The world is such a hive of villainy at the moment that there’s no shortage of evil people to poke fun at. Back in the day, though, if you wanted to goof on someone for a lack of morals? The go-to punching bag was a lawyer, which was a pretty easy target since their punching bag was usually safely above, so to say. 

Just because they’re currently out of the crosshairs doesn’t mean we have to lose generations of classic jokes, however. Here’s a collection of lawyer jokes to tell your bar-admitted friends, if they hadn’t heard them all before…

CRACKED What's the difference between a lawyer and a bull? The lawyer charges more.
CRACKED What's the difference between a lawyer and God? God doesn't think he's a lawyer.
CRACKED What do you call an honest man at a lawyer convention? The caterer.
CRACKED What's the difference between a porcupine and a law office? On a porcupine, the pricks are on the outside.
CRACKED Why don't sharks ever attack lawyers? Professional courtesy.
CRACKED Lawyers will wish you happy birthday, But remind you they can in no way guarantee it.
CRACKED What do you call a smiling attorney? A warning.
CRACKED Why do lawyers lie so often? It's a defense mechanism.
CRACKED What's the difference between an attorney and a vulture? The lawyer gets frequent flier miles.
CRACKED How can you tell if a lawyer is lying? The other lawyers look interested.
CRACKED A man asks a lawyer, if I give you $400, will you answer two questions? The lawyers says, Absolutely! What's the second question?
CRACKED Do you know how copper wire was invented? Two lawyers fighting over a penny.

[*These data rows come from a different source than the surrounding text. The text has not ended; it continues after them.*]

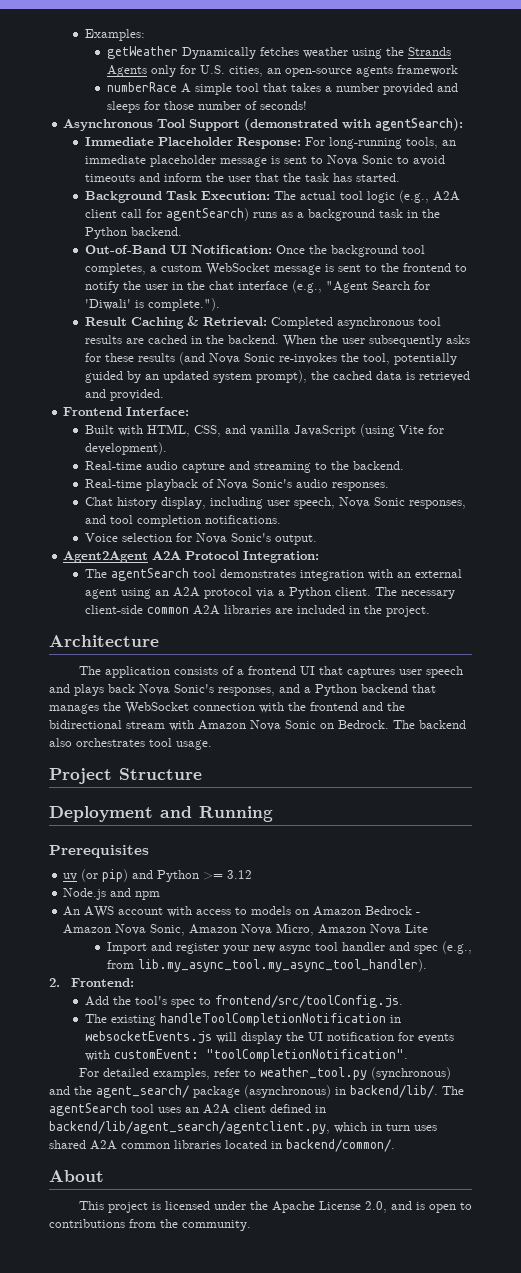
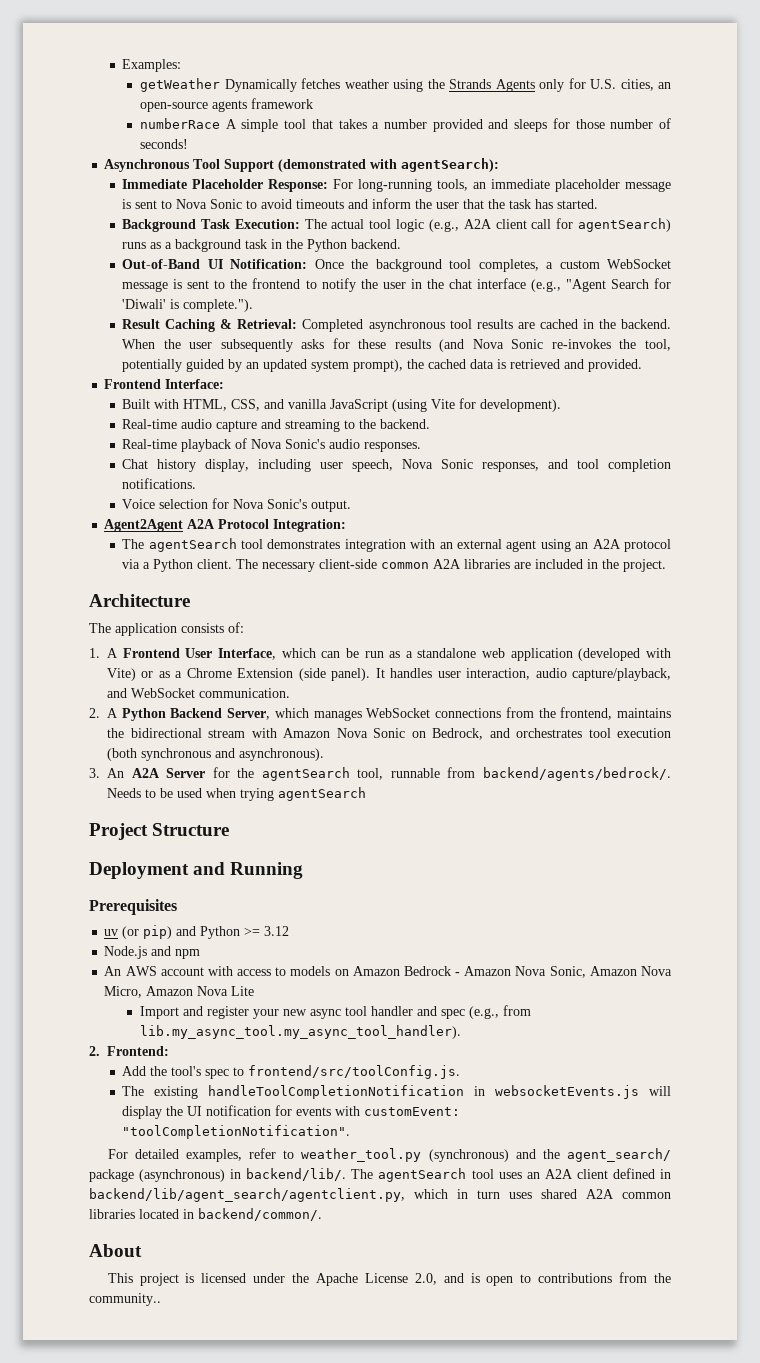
- The application consists of a frontend UI that captures user speech and plays back Nova Sonic's responses, and a Python backend that manages the WebSocket connection with the frontend and the bidirectional stream with Amazon Nova Sonic on Bedrock. The backend also orchestrates tool usage.
+ The application consists of:
+ 1. A Frontend User Interface, which can be run as a standalone web application (developed with Vite) or as a Chrome Extension (side panel). It handles user interaction, audio capture/playback, and WebSocket communication.
+ 2. A Python Backend Server, which manages WebSocket connections from the frontend, maintains the bidirectional stream with Amazon Nova Sonic on Bedrock, and orchestrates tool execution (both synchronous and asynchronous).
+ 3. An A2A Server for the agentSearch tool, runnable from backend/agents/bedrock/. Needs to be used when trying agentSearch
- This project is licensed under the Apache License 2.0, and is open to contributions from the community.
+ This project is licensed under the Apache License 2.0, and is open to contributions from the community..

CRACKED How do you get a group of lawyers to smile for a picture? Say, Fees!
CRACKED Where do vampires learn to suck blood? Law school.

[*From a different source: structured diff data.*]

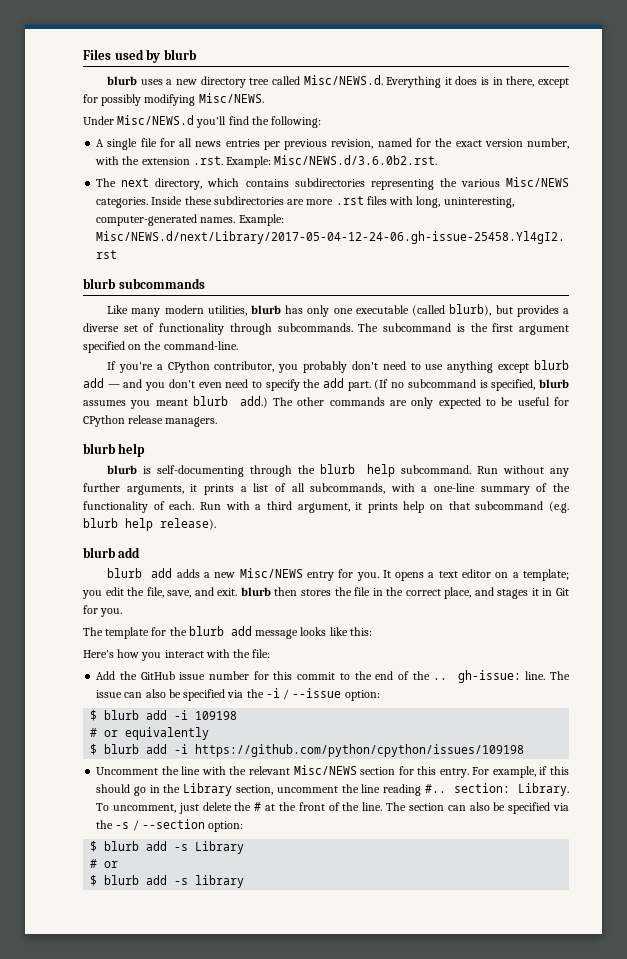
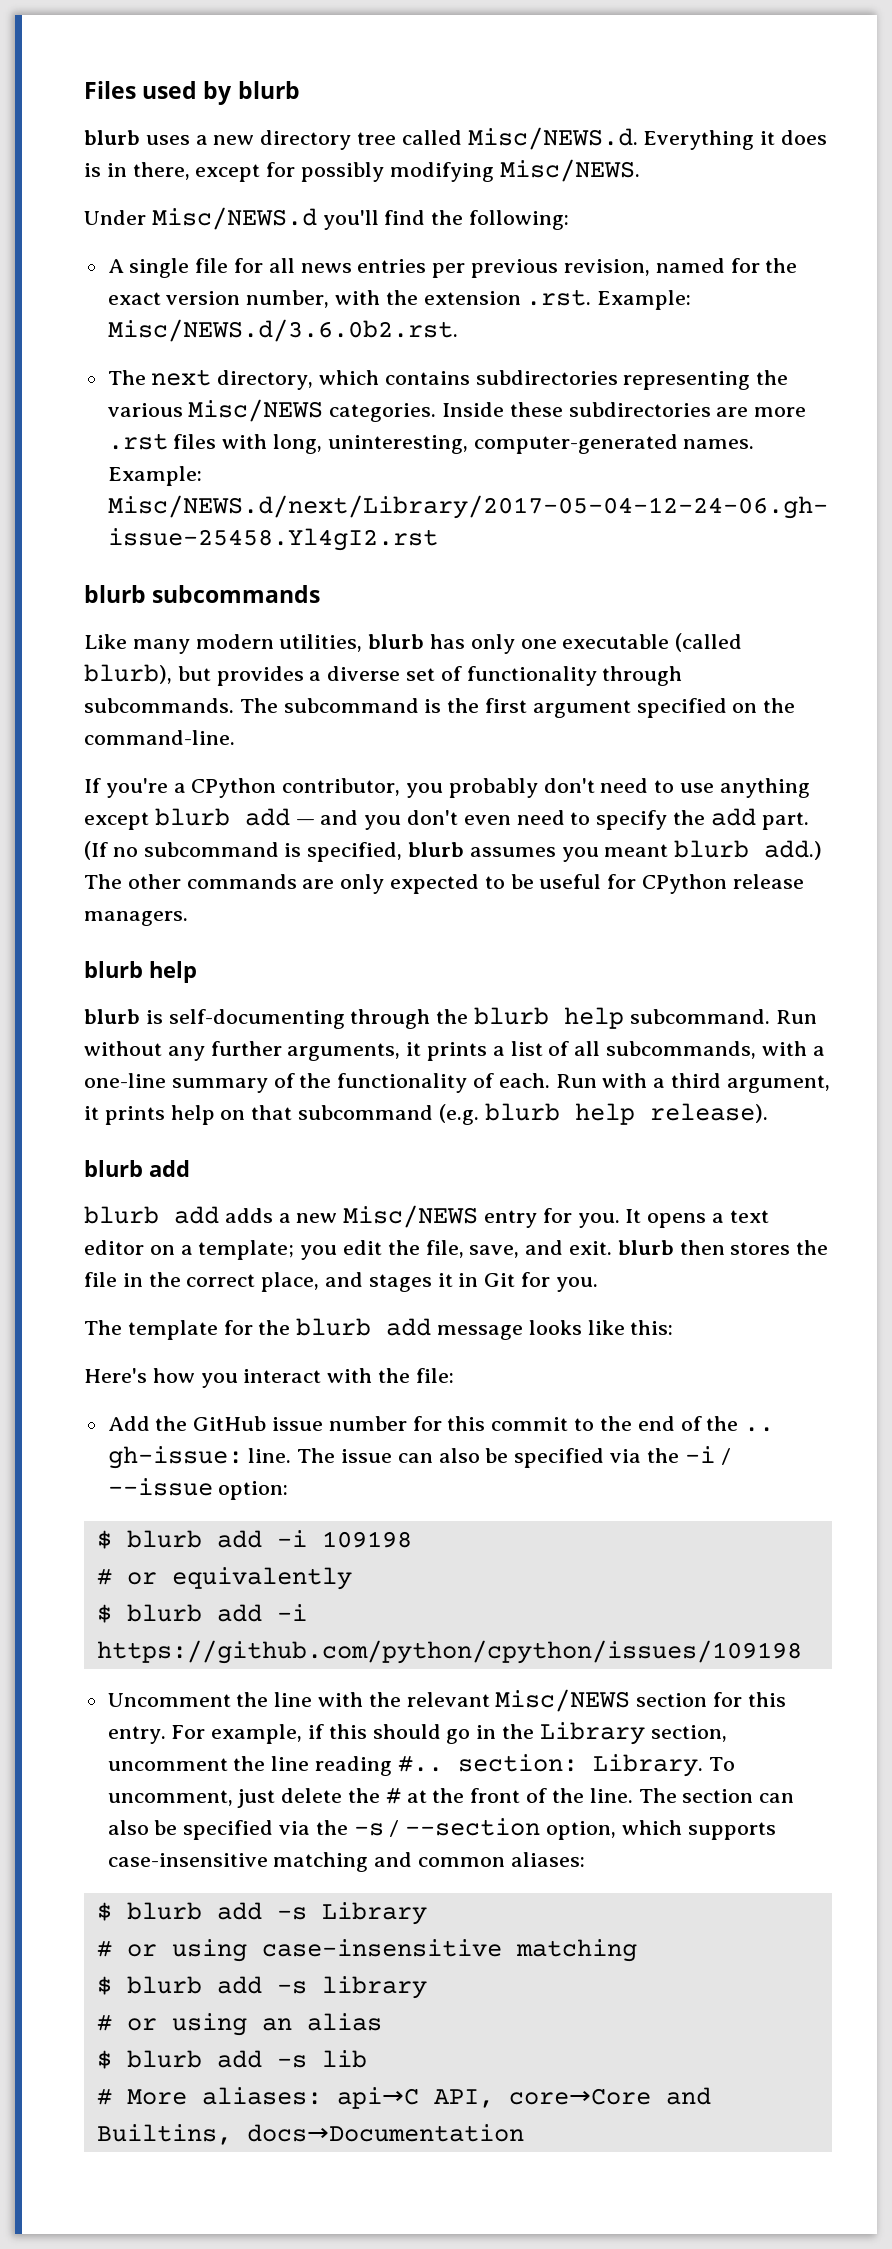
- The section can also be specified via the -s / --section option:
+ The section can also be specified via the -s / --section option, which supports case-insensitive matching and common aliases:
  $ blurb add -s Library
- # or
+ # or using case-insensitive matching
+ # or using an alias
+ $ blurb add -s lib
+ # More aliases: api→C API, core→Core and Builtins, docs→Documentation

CRACKED There are two kinds of lawyers: The ones who know the law, and the ones who know the judge.
CRACKED I saw a headstone that said, here lies a lawyer and an honest man. I wonder why they got buried together.
CRACKED What do you get when you cross the Godfather and a lawyer? An offer you can't understand.

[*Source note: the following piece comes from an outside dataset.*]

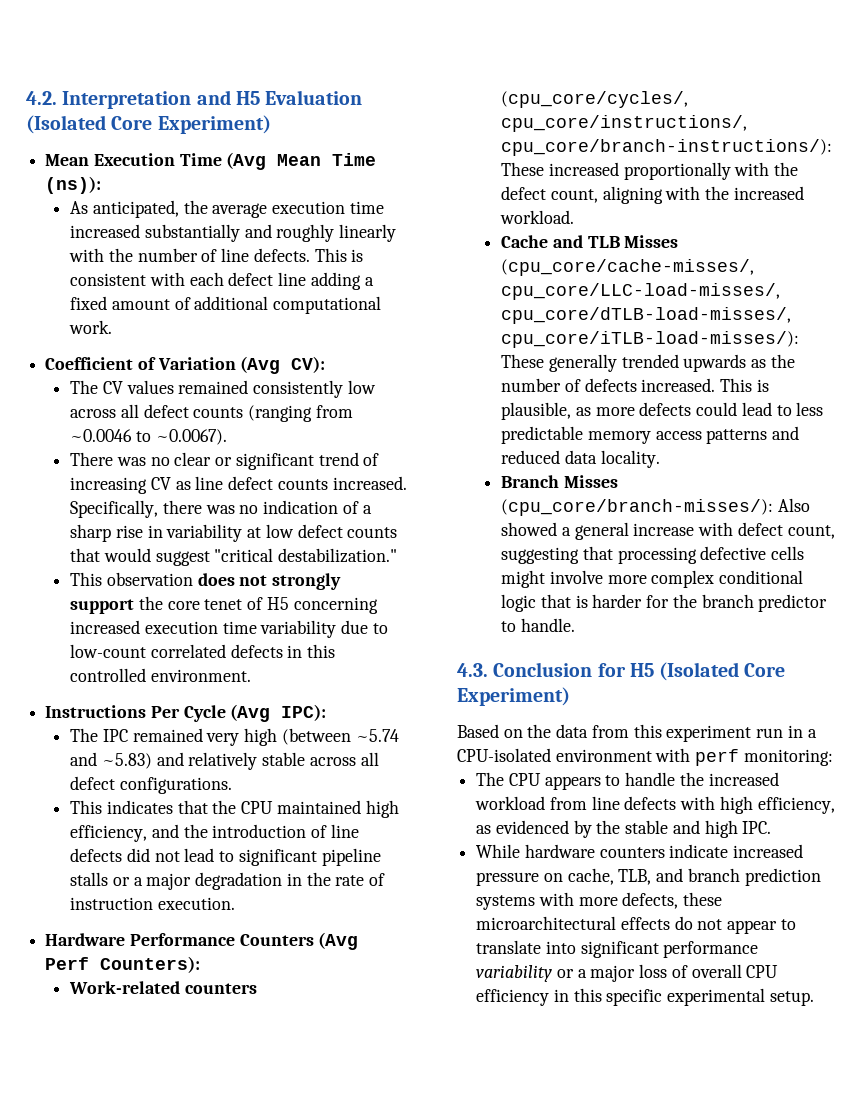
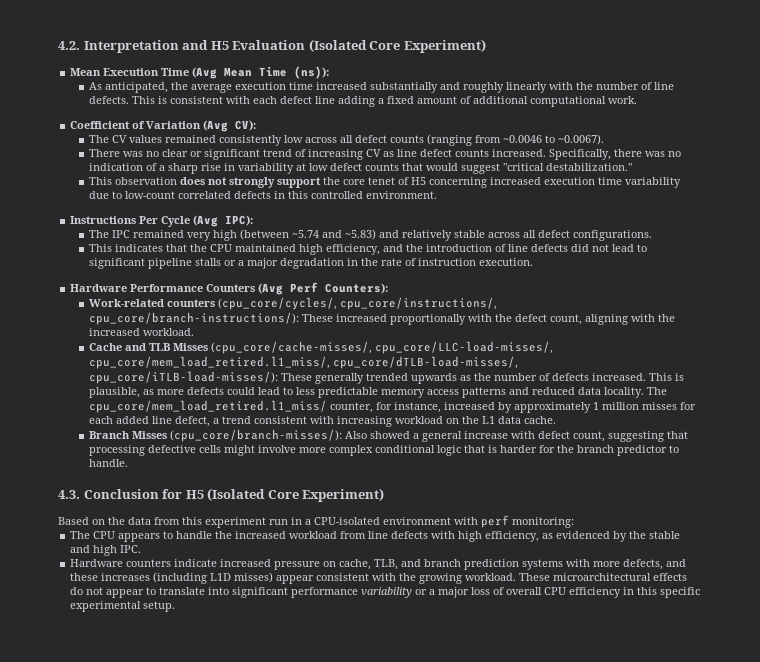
- Cache and TLB Misses (cpu_core/cache-misses/, cpu_core/LLC-load-misses/, cpu_core/dTLB-load-misses/, cpu_core/iTLB-load-misses/): These generally trended upwards as the number of defects increased.
+ Cache and TLB Misses (cpu_core/cache-misses/, cpu_core/LLC-load-misses/, cpu_core/mem_load_retired.l1_miss/, cpu_core/dTLB-load-misses/, cpu_core/iTLB-load-misses/): These generally trended upwards as the number of defects increased.
+ The cpu_core/mem_load_retired.l1_miss/ counter, for instance, increased by approximately 1 million misses for each added line defect, a trend consistent with increasing workload on the L1 data cache.
- While hardware counters indicate increased pressure on cache, TLB, and branch prediction systems with more defects, these microarchitectural effects do not appear to translate into significant performance variability or a major loss of overall CPU efficiency in this specific experimental setup.
+ Hardware counters indicate increased pressure on cache, TLB, and branch prediction systems with more defects, and these increases (including L1D misses) appear consistent with the growing workload. These microarchitectural effects do not appear to translate into significant performance variability or a major loss of overall CPU efficiency in this specific experimental setup.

CRACKED A lawyer died yesterday at the age of 75. Or 112, if you go by their timesheets.
CRACKED What's the difference between a lawyer and a pit bull? The watch.
CRACKED How does an attorney sleep at night? They lie still.
CRACKED A lawyer wakes up with his bedroom on fire. Oh god, he says, I died.
CRACKED A lawyer calls his senior partner and says, Justice prevailed. The senior partner replied, Appeal immediately.
CRACKED What's the difference between a lawyer and a vulture? The vulture doesn't take off its wingtips at night.
CRACKED If a lawyer talks in a forest and no one's around to hear him, Can he still bill for it?
CRACKED What's the difference between a lawyer and a speed bump? People hit the brakes when they see a speed bump in the road.
CRACKED A man took his sick snake to the vet. The vet said, I'm calling a lawyer. The man said, why a lawyer? The vet said, I need someone who speaks his language.
CRACKED How do you fit a lawyer into a shoebox? Give them an enema.
CRACKED What's the difference between a good lawyer and a bad one? With a bad lawyer, a case can drag out for several months. A good lawyer can make it last years.
CRACKED How do you break a lawyer's nose? Tell the ambulance driver to hit the brakes.
CRACKED What's the difference between a lawyer and a pair of headlights? The headlights are in front of the ambulance.